Personal information
- Full name: Peter Schöttel
- Date of birth: 26 March 1967 (age 58)
- Place of birth: Vienna, Austria
- Height: 1.91 m (6 ft 3 in)
- Position(s): Defender

Youth career
- Rapid Wien

Senior career*
- Years: Team / Apps / (Gls)
- 1986–2002: Rapid Wien / 436 / (4)

International career
- 1988–2002: Austria / 63 / (0)

Managerial career
- 2001–2002: Rapid Wien II
- 2007–2008: Wiener Sport-Club
- 2009–2011: SC Wiener Neustadt
- 2011–2013: Rapid Wien
- 2015–2016: SV Grödig
- 2017: Austria U19
- 2017–: Austria (sporting director)

= Peter Schöttel =

Austrian footballer and manager

Peter Schöttel (born 26 March 1967) is a retired Austrian footballer and manager.
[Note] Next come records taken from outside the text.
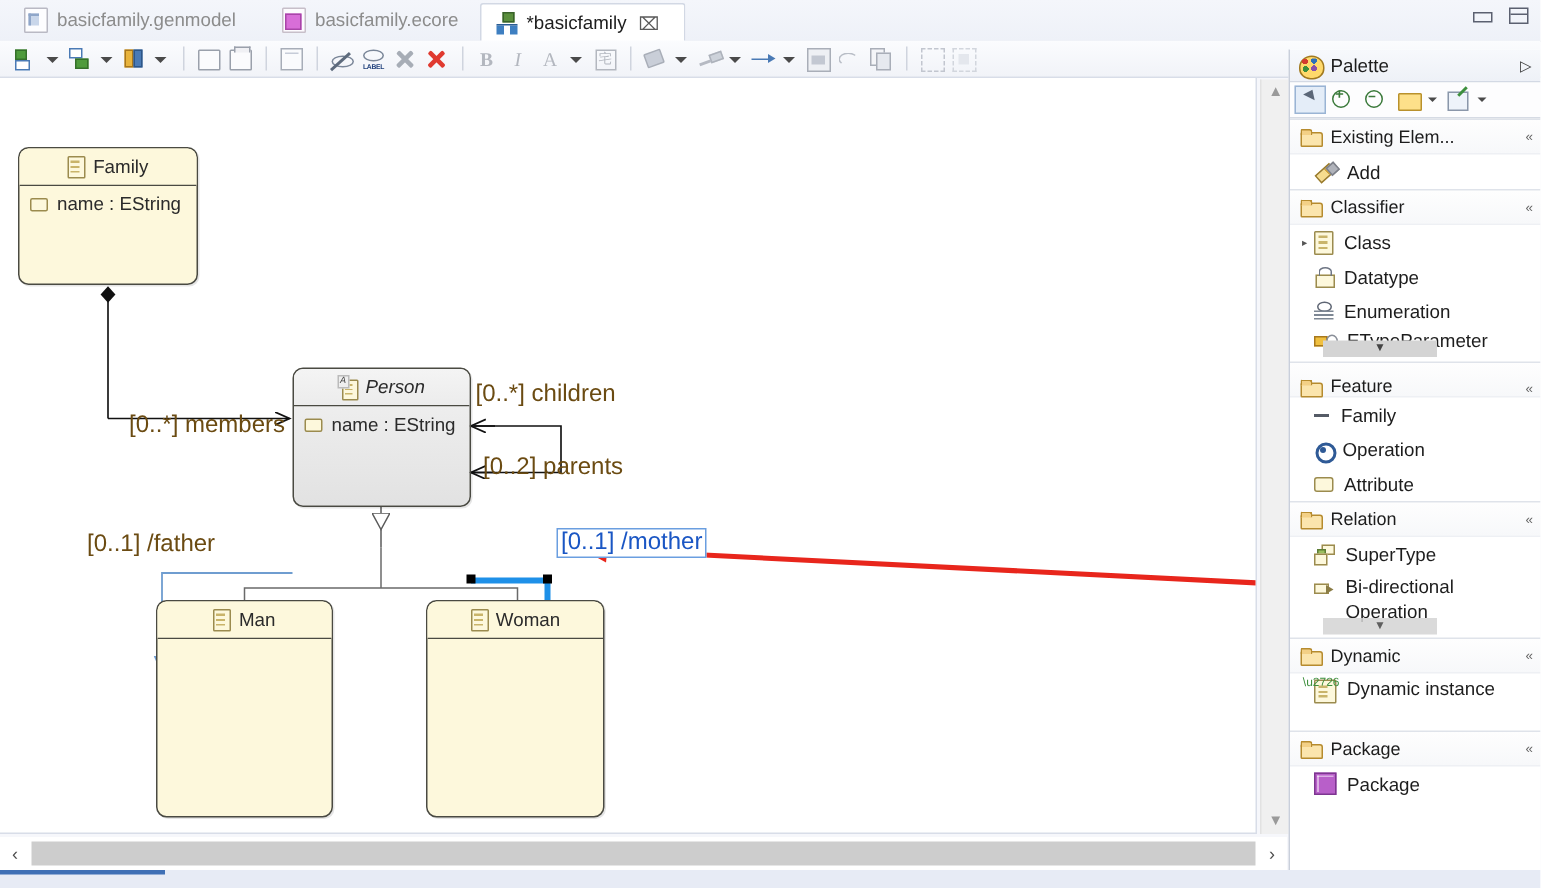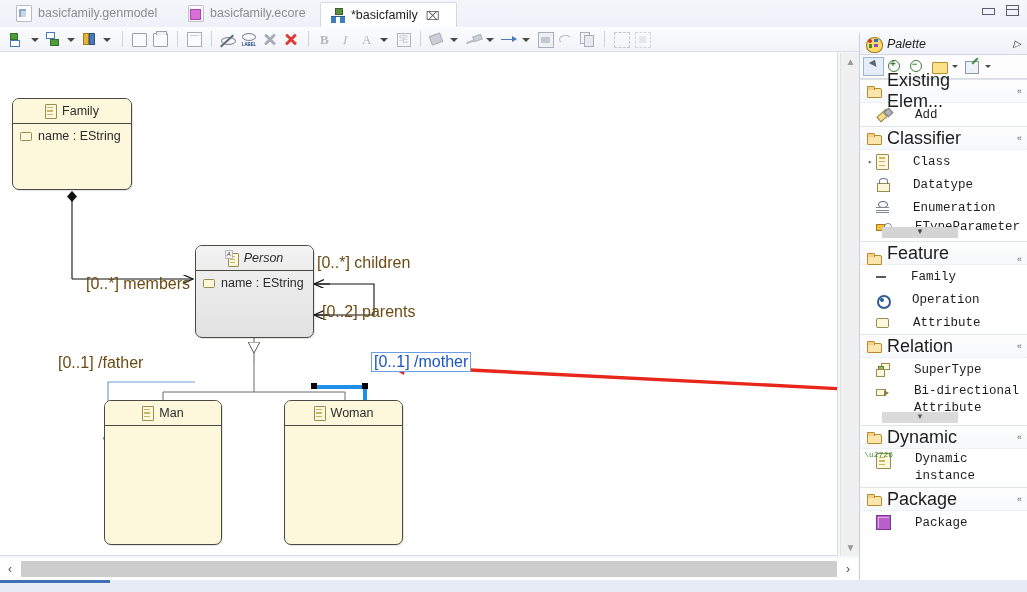"Palette" .pal-head { font-style: italic -> none }
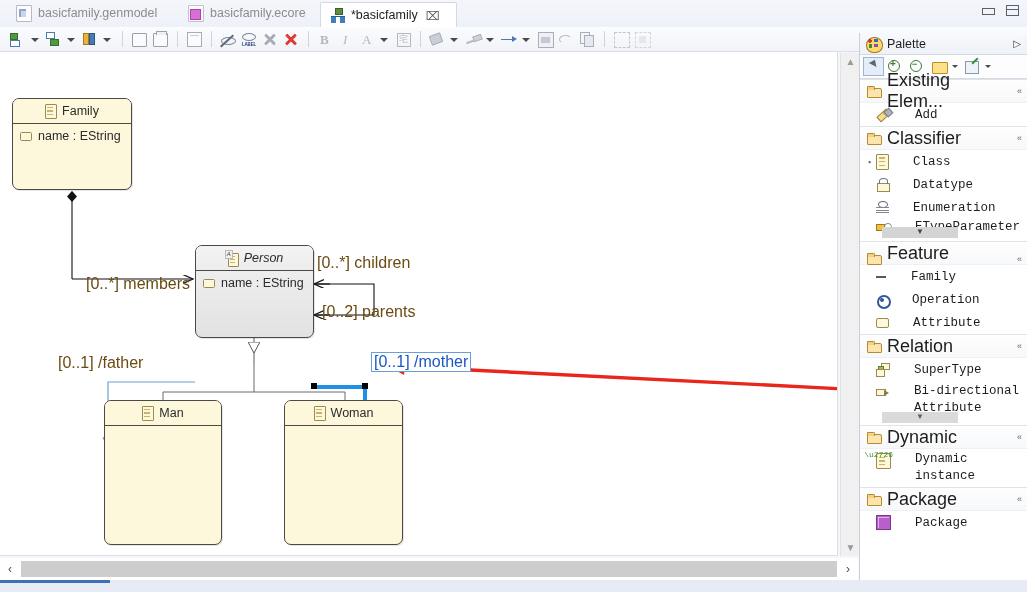"Existing Elem..." .pal-group .gname { font-size: 18px -> 12px }
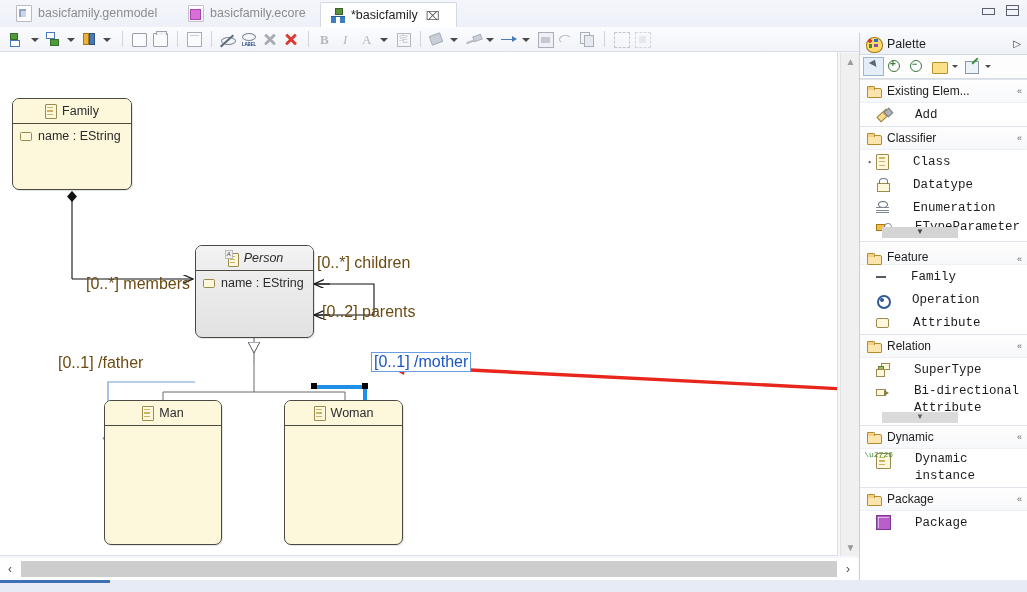"Add" .pal-item { font-family: Liberation Mono, monospace -> none; gap: 24px -> 7px }
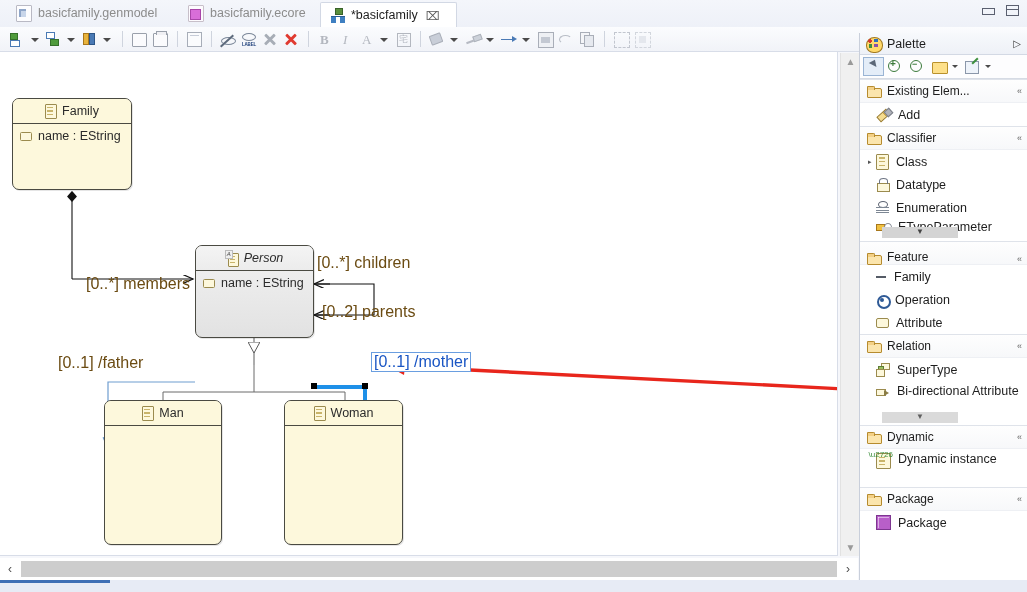"Bi-directional Attribute" span.plabel { text: Attribute -> Operation }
He currently works as a pundit for Sky Austria.

==Club career==
In his playing career Schöttel played exclusively for Rapid Vienna, making him a cult hero with Rapid fans. He was also Rapid's captain between 1997 and 2001. He won league and domestic cup titles with Rapid and played the full 90 minutes of the 1996 UEFA Cup Winners Cup Final against Paris St Germain in Brussels, which Rapid lost. In 1999, he was chosen as a member of Rapid's Team of the Century.

After finishing his playing career, he began working as a coach for the Rapid amateurs, continuing his association with the club until 2006. On 11 November 2006, after sustaining criticism for negotiating TV punditry contracts while allowing his duties at Rapid to wane, he left the club. In the summer of 2007, he began work as a trainer with Wiener Sportclub with his contract running until the end of June 2008.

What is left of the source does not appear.